>>>>

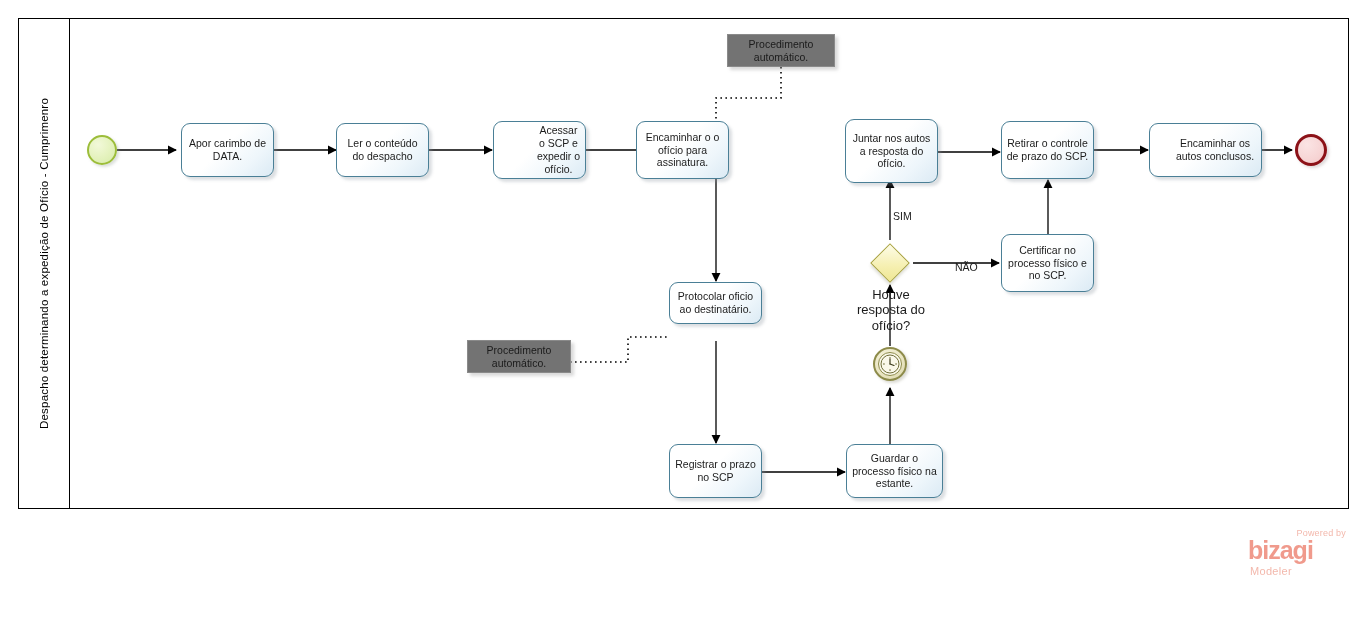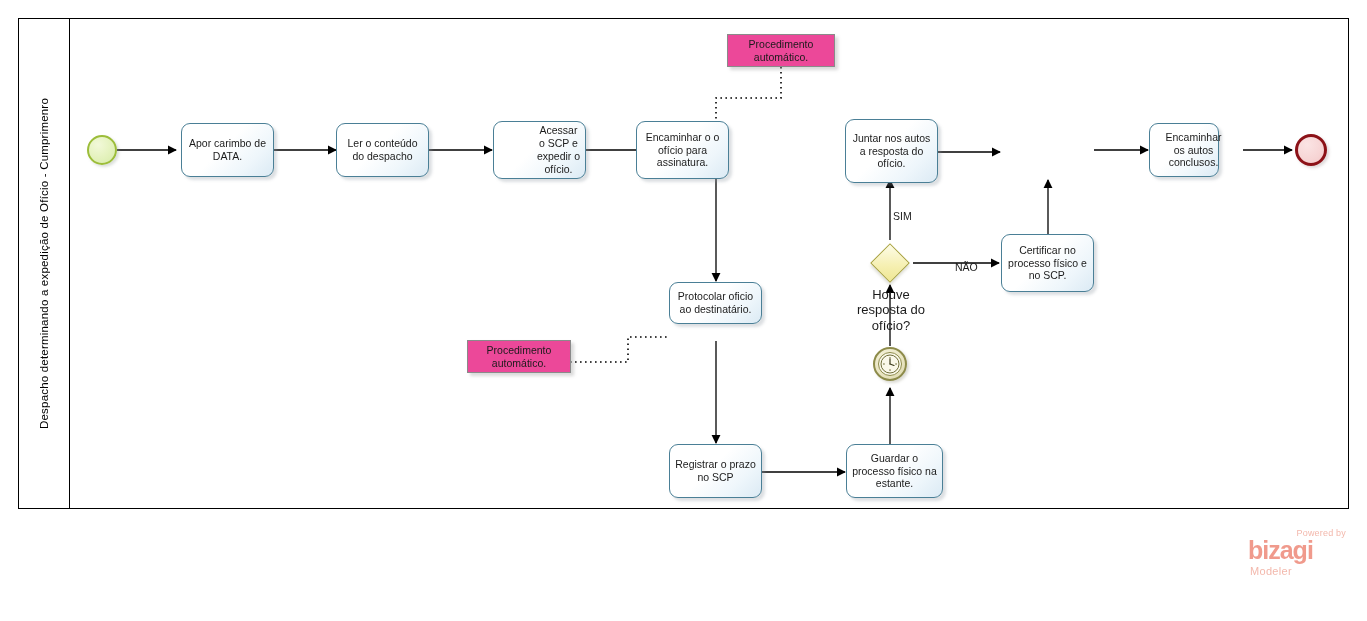--- a/index.html
+++ b/index.html
@@ -137,7 +137,7 @@
     position: absolute;
     box-sizing: border-box;
     border: 1px solid #8a8a8a;
-    background: #ec4899;
+    background: #737373;
     box-shadow: 3px 3px 3px rgba(150,150,150,0.35);
     display: flex;
     align-items: center;

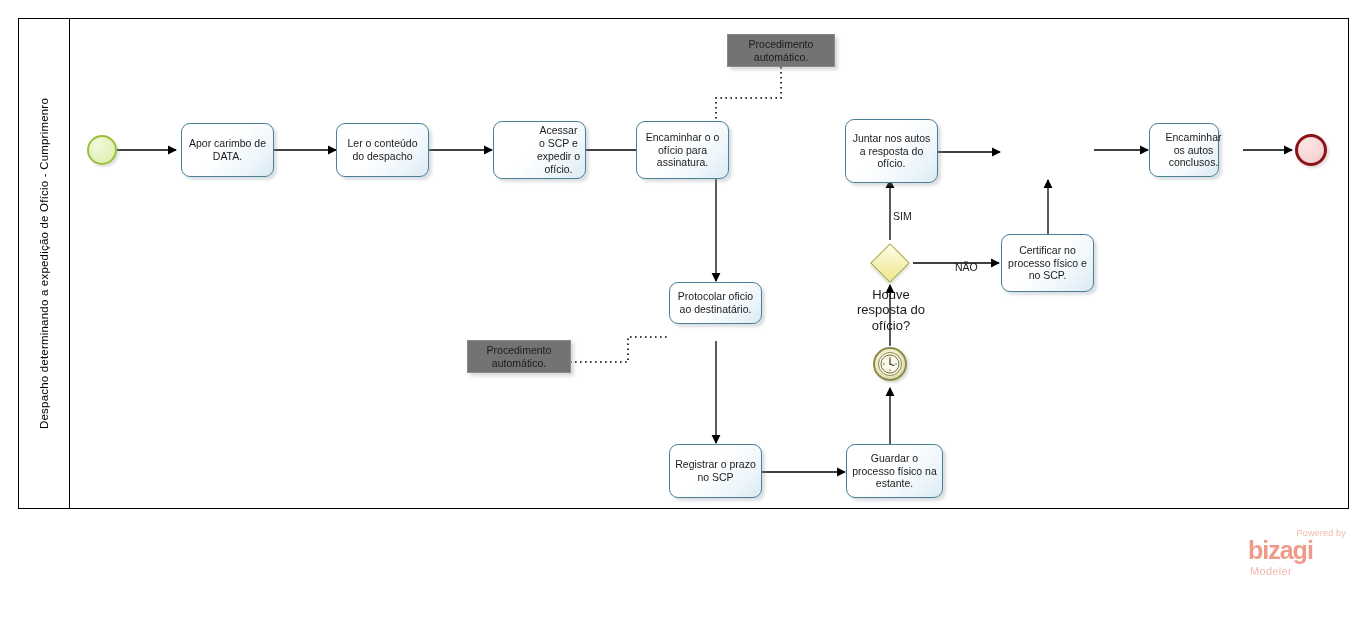--- a/index.html
+++ b/index.html
@@ -265,6 +265,9 @@
     <span>Juntar nos autos a resposta do ofício.</span>
   </div>
 
+  <div class="task" style="left:1001px; top:121px; width:93px; height:58px;">
+    <span>Retirar o controle de prazo do SCP.</span>
+  </div>
 
   <div class="task" style="left:1149px; top:123px; width:70px; height:54px;padding-left:23px;">
     <span>Encaminhar os autos conclusos.</span>

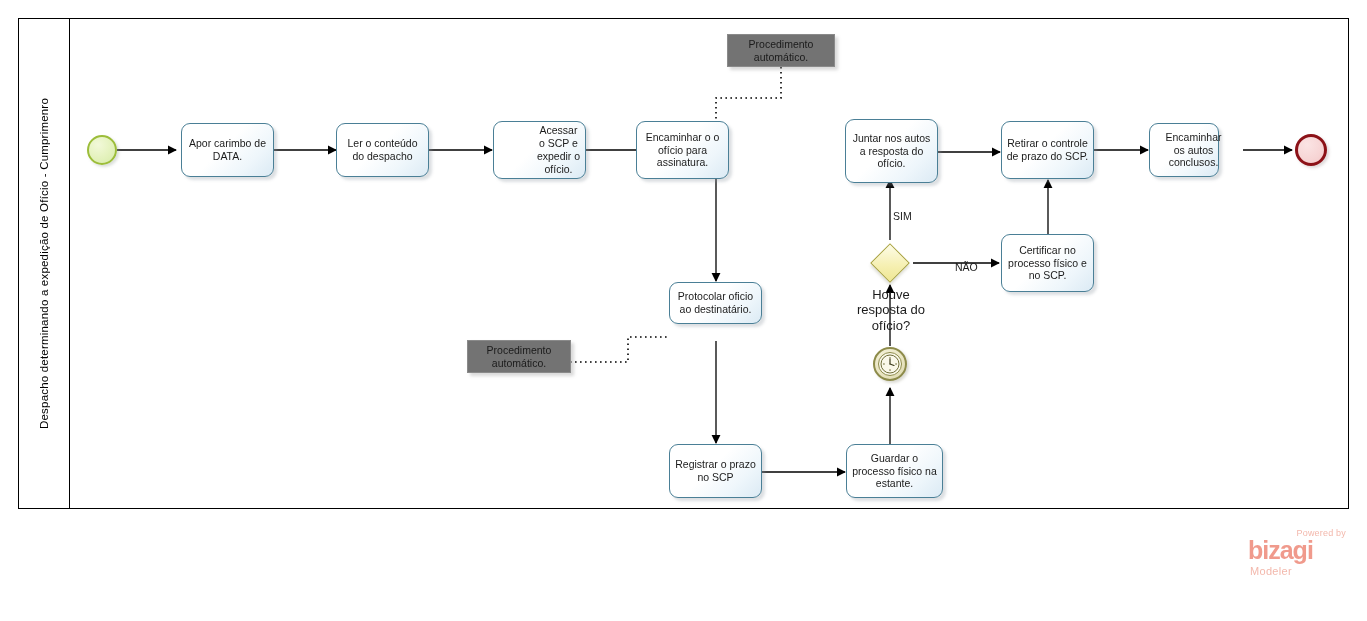--- a/index.html
+++ b/index.html
@@ -269,7 +269,7 @@
     <span>Retirar o controle de prazo do SCP.</span>
   </div>
 
-  <div class="task" style="left:1149px; top:123px; width:70px; height:54px;padding-left:23px;">
+  <div class="task" style="left:1149px; top:123px; width:113px; height:54px;padding-left:23px;">
     <span>Encaminhar os autos conclusos.</span>
   </div>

<<<<

#### Task details:
Pull every line containing "Retirar" from the material above.

#### Answer to this exercise:
+    <span>Retirar o controle de prazo do SCP.</span>
     <span>Retirar o controle de prazo do SCP.</span>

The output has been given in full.